**Required action**
Every line below that has the string "command" needs to be copied.

[Extracted data entries]
________________________________________

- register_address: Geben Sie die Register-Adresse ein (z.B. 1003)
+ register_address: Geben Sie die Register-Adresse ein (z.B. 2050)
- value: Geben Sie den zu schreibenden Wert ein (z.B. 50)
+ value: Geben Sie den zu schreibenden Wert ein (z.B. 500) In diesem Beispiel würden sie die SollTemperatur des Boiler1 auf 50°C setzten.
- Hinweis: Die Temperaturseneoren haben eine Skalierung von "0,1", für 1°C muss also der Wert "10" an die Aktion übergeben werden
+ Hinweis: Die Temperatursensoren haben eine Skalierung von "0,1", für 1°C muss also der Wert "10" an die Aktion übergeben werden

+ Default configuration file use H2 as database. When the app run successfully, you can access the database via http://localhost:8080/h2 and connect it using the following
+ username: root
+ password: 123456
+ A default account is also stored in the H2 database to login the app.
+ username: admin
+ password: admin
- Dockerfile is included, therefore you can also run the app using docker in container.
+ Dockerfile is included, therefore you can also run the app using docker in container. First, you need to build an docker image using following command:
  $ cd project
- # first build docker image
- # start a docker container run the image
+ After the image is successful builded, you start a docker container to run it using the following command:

________________________________________

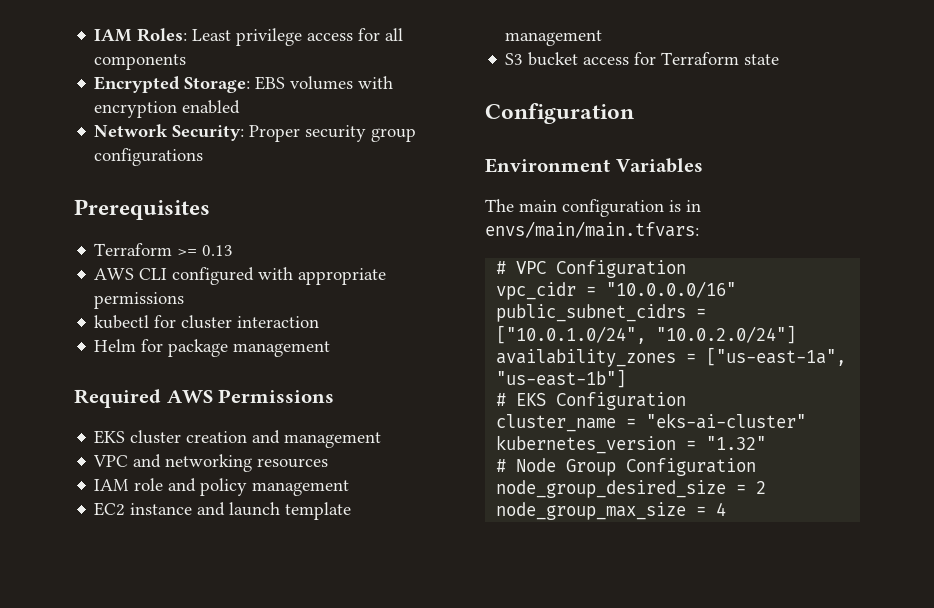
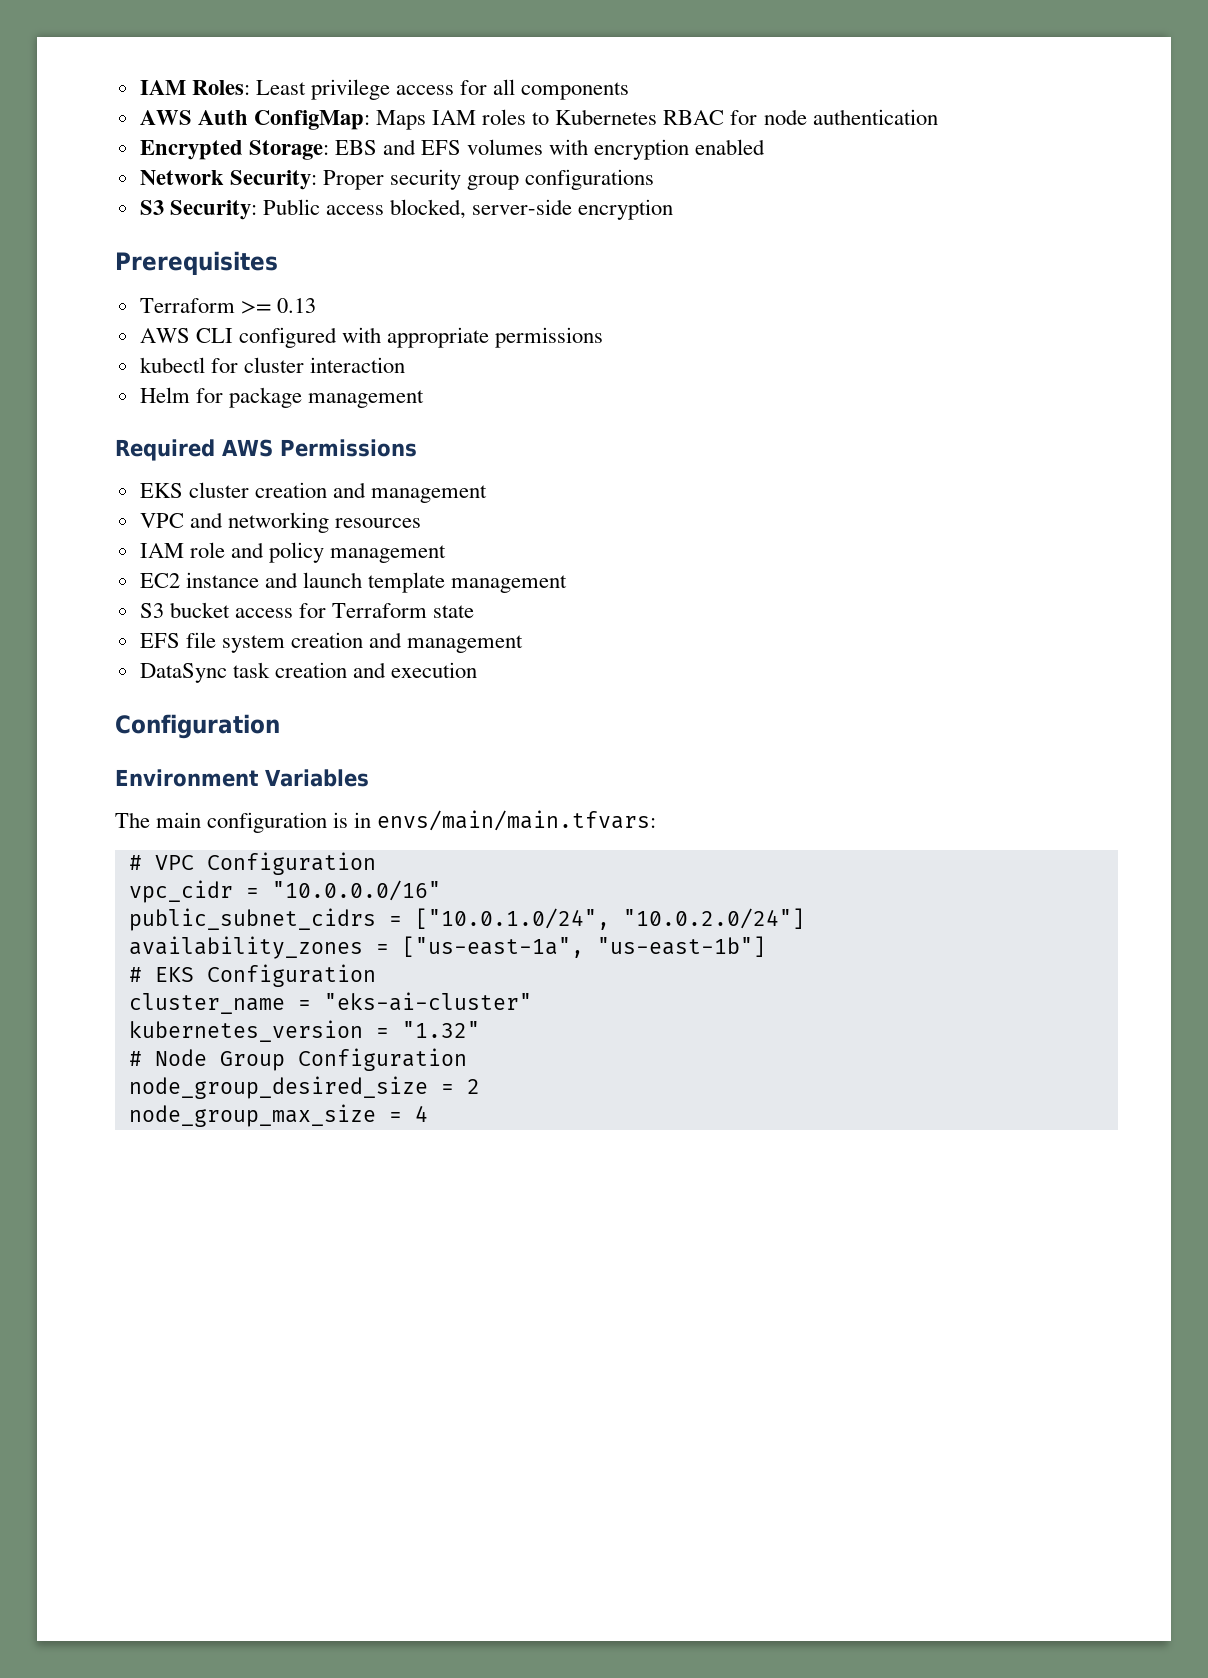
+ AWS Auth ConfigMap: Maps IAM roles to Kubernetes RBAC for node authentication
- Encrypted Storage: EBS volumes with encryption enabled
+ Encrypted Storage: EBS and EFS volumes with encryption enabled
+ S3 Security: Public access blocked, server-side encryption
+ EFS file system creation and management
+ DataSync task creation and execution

________________________________________

**Answer box**
+ Dockerfile is included, therefore you can also run the app using docker in container. First, you need to build an docker image using following command:
+ After the image is successful builded, you start a docker container to run it using the following command:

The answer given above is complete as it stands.